When I asked Frank Vogel about the fit of rookies Jonathan Isaac and Wesley Iwundu, who the Magic selected at Nos. 6 and 33 respectively in last week’s NBA Draft, he gave this response:

In short, that means that the Magic basically have a big bag of LEGO blocks with no blueprint as to how they all fit together — and that’s just on the wing.

On paper, having six do-it-all wings that can be plugged into that lineup at will would be fantastic. It works for the Golden State Warriors, who have set the tone for the NBA.

The Magic, however, are not the Golden State Warriors.

While they do have a cast of athletic players on the wing, their skillsets have shown to be much more limited and less consistent than that ensemble of All-Stars.

What they do have are streaky players like Terrence Ross, Fournier, Gordon, Hezonja, and even the less known commodities like Patricio Garino and Marcus Georges-Hunt. Tack on two positionless rookies in Isaac and Iwundu who have never dribbled a basketball for the Magic in any meaningful way, and you have many more questions than answers.

To date, those players have also shown limited versatility. Gordon at small forward was a failed experiment last season on offense, just as Fournier has been on defense throughout his career.

While it would be nice to hope everyone can play everything, or to hope that Fournier and Gordon learn the fusion dance from Dragon Ball Z and become the perfect small forward...

...neither of those things is very likely to happen. This team needs a clear direction, and they need to give their youth a chance to develop in an environment with reachable goals, not lofty expectations.

Entering his fourth NBA season, Payton’s shot has not developed. His defense, which was thought to be his biggest asset, has regressed each season, and he has spent the past two years battling the likes of Brandon Jennings, C.J. Watson, and D.J. Augustin for minutes, and even a starting role as the team’s point guard.

The Magic showed confidence in Payton by passing on prospects like N.C. State’s Dennis Smith Jr. or high-risk French phenom Frank Ntilikina, and this season should be used to prove once and for all if he is the point guard of the future.

Even at the center spot, where the Magic will be dumping $29,250,000 into the contracts of Nikola Vucevic and Bismack Biyombo, there is little clarity. Again, the fusion dance would be nice, but one of these players has to be the team’s starting center and one has to come off the bench.

One is an undersized and athletic defensive specialist with very little offensive polish. The other is a legitimate seven-footer who has one of the smoothest offensive games in the league when he’s rolling. There probably aren't two more different centers on the same roster across the NBA, and the Magic need to clearly define how they will play that situation before it wastes more precious time that could be spent developing a young core.
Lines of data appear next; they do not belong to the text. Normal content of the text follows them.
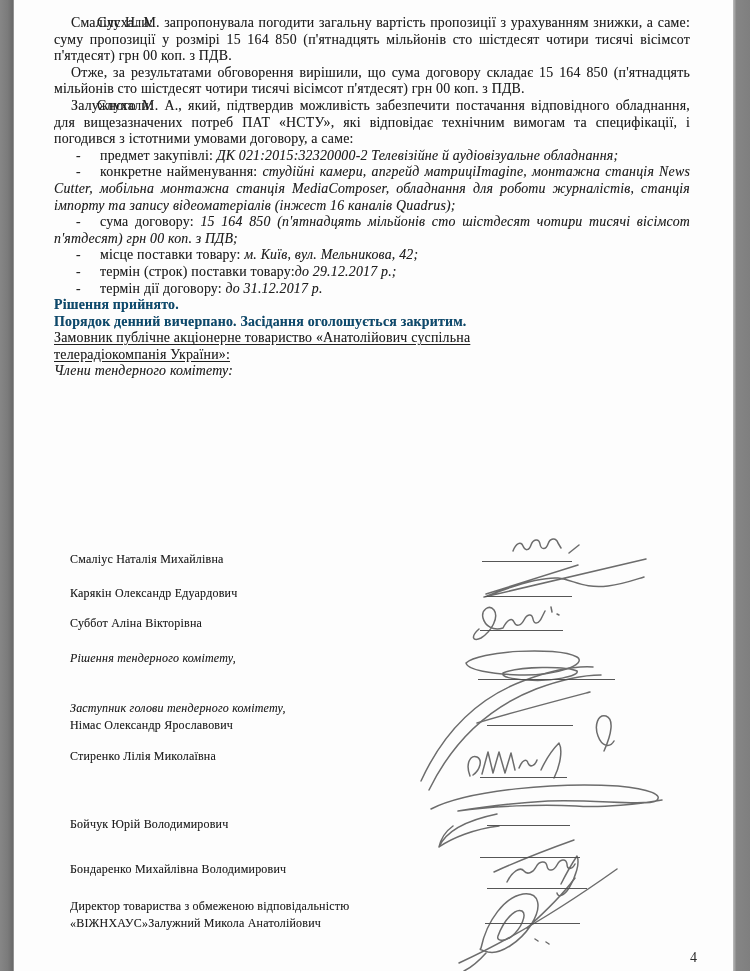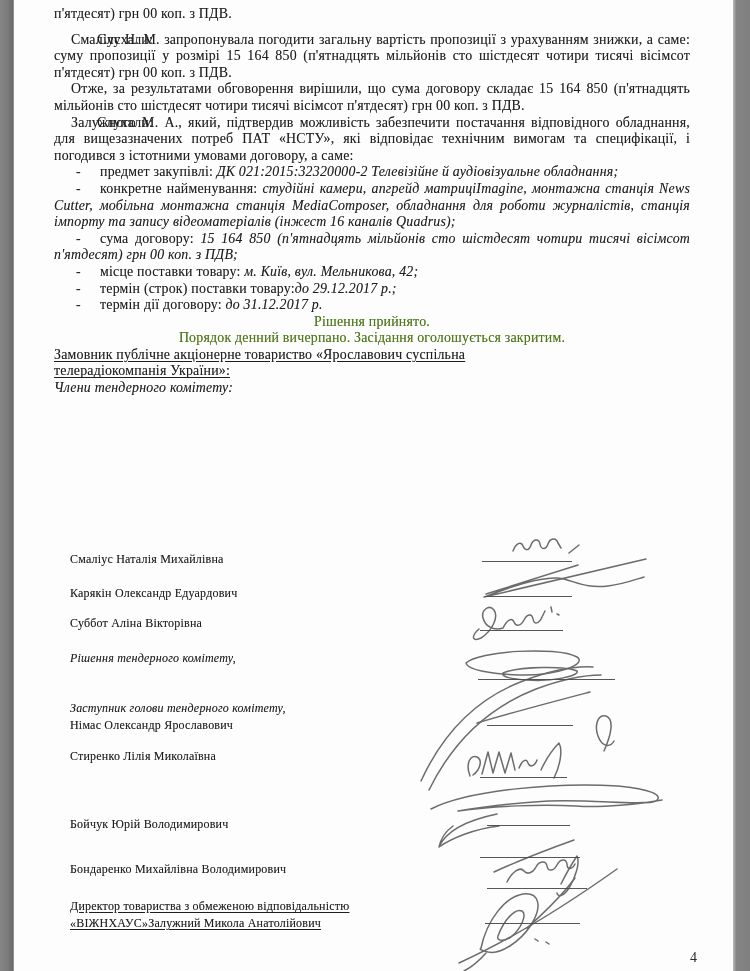"п'ятдесят) грн 00 коп. з" p.cont { html: <p>п'ятдесят) грн 00 коп. з ПДВ.</p> -> none }
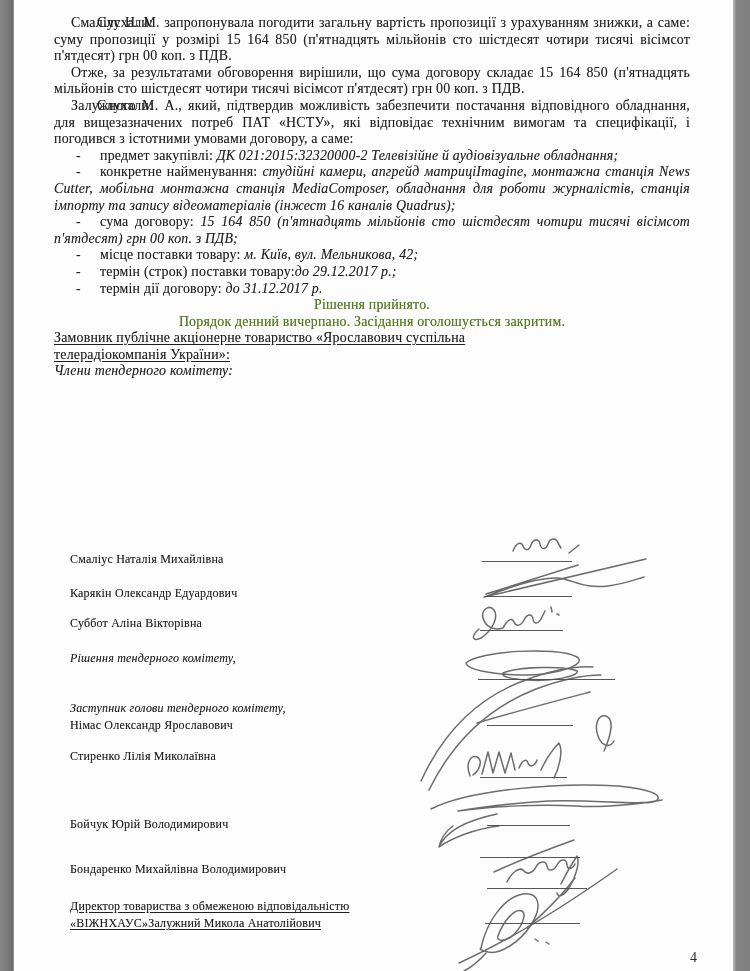"Рішення прийнято." .bold-line { color: #4d7c0f -> #0c4a6e; font-weight: normal -> bold; text-align: center -> none }
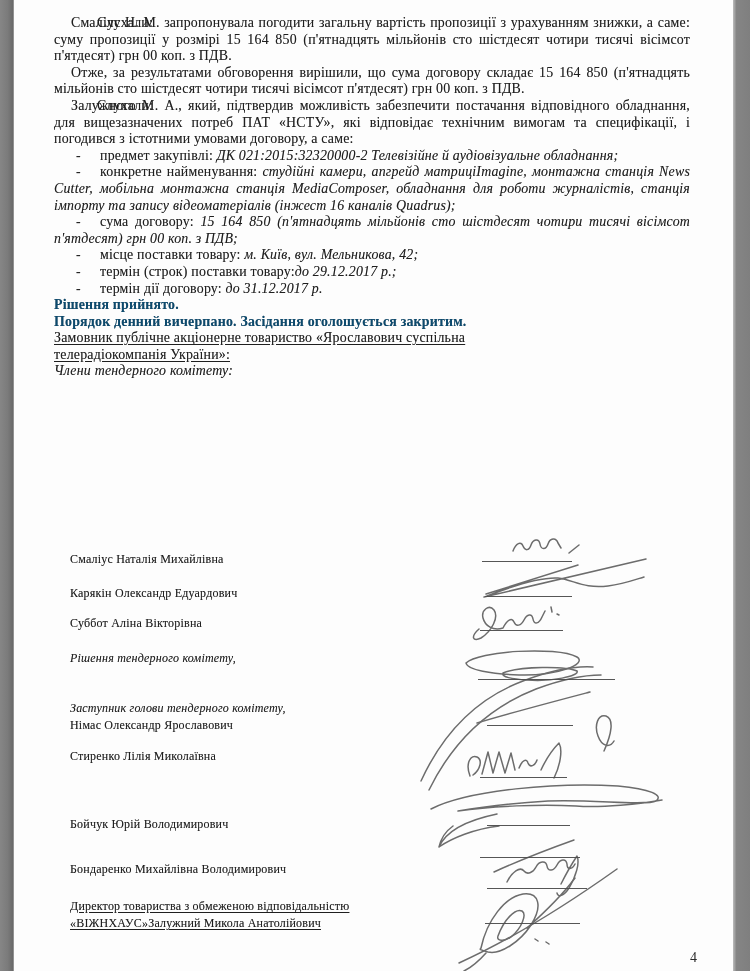"Замовник публічне акціонерне товариство" p.customer { text: Ярославович -> Анатолійович }
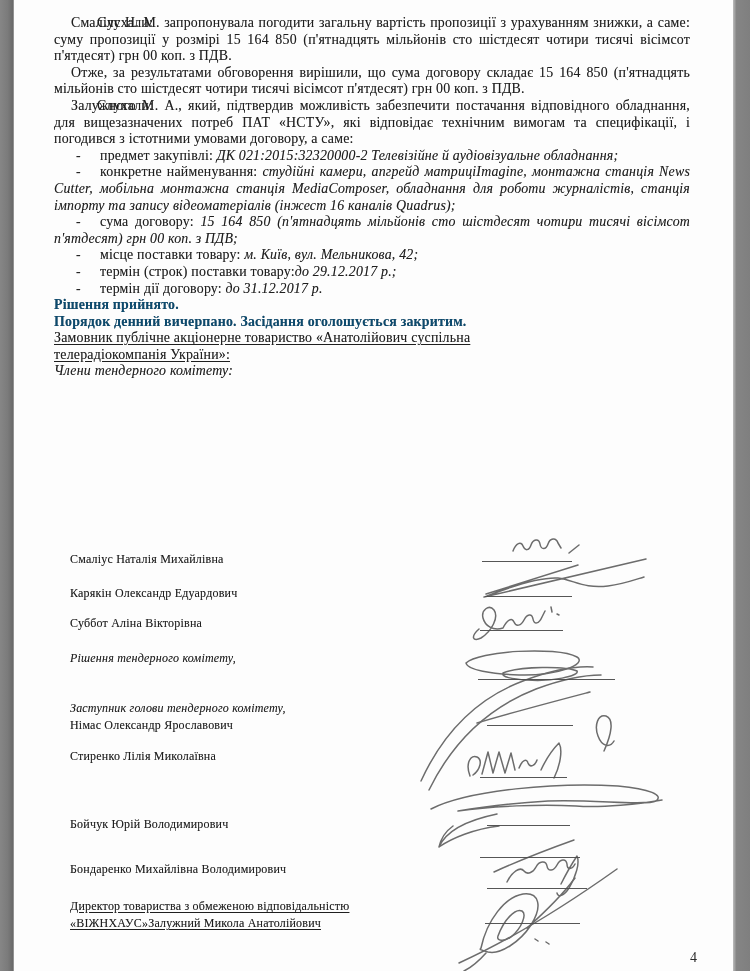"Директор товариства з обмеженою" .director { text-decoration: underline -> none }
As rumors tick across social media from accounts across the credibility spectrum, it’s pretty clear that the Magic are more than one piece away from being a playoff contender. While everyone wants to win the offseason, the Magic can ill afford to have another Jeff Green eating away at the minutes of players that will be there for the long haul.

For this newly-young Magic team, progress, not results, should be the goal of 2017.